__Before and after images__.
______

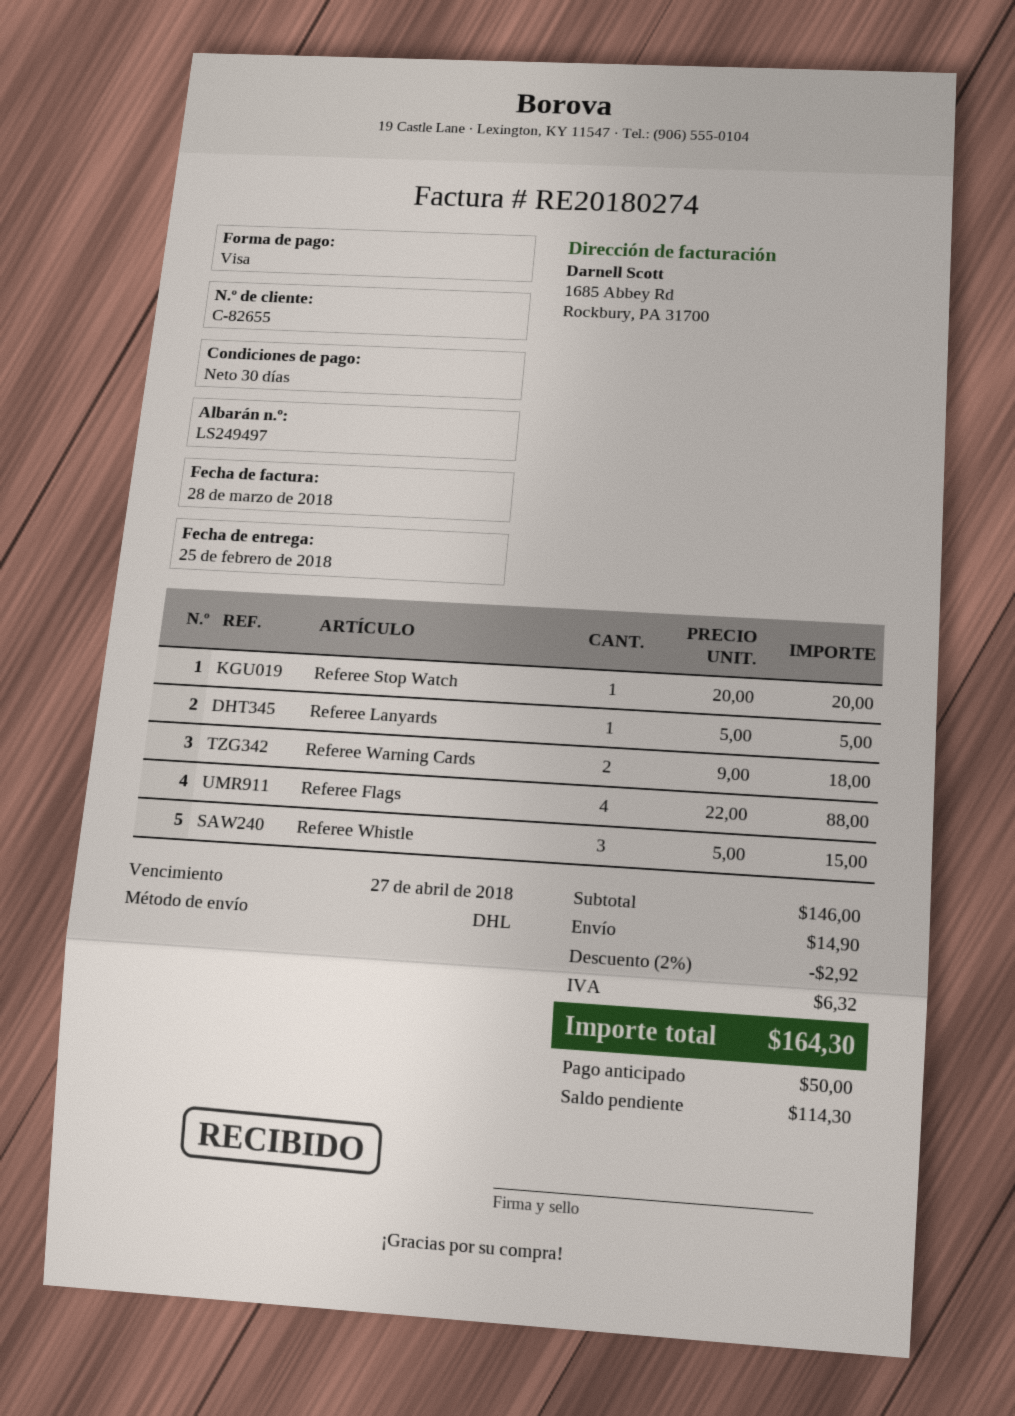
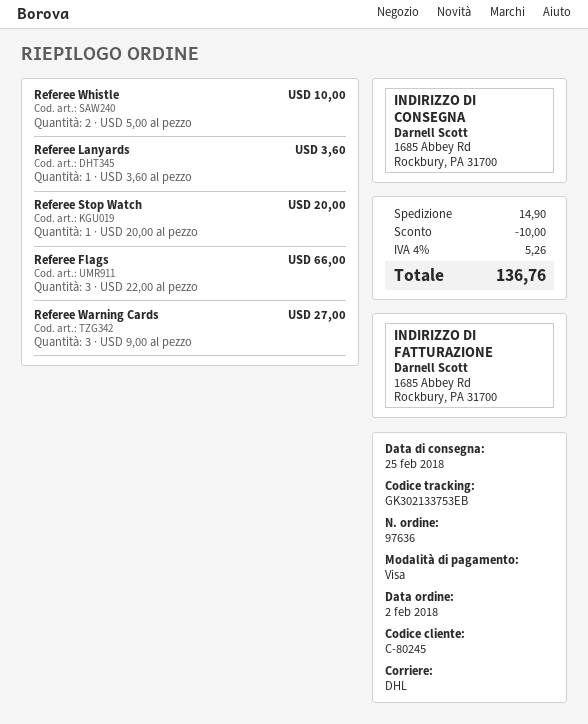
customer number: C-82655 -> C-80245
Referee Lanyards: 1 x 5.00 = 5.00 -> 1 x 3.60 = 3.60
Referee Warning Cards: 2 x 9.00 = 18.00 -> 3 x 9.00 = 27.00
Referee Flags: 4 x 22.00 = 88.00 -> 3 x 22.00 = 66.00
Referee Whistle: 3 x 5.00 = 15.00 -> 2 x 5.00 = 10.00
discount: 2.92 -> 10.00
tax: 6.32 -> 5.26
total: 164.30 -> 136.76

______

__EXERCISE DETAILS__. Your copy should match every entry above exactly and contain no pictures.

__RESULT BELOW__.
customer number: C-82655 -> C-80245
Referee Lanyards: 1 x 5.00 = 5.00 -> 1 x 3.60 = 3.60
Referee Warning Cards: 2 x 9.00 = 18.00 -> 3 x 9.00 = 27.00
Referee Flags: 4 x 22.00 = 88.00 -> 3 x 22.00 = 66.00
Referee Whistle: 3 x 5.00 = 15.00 -> 2 x 5.00 = 10.00
discount: 2.92 -> 10.00
tax: 6.32 -> 5.26
total: 164.30 -> 136.76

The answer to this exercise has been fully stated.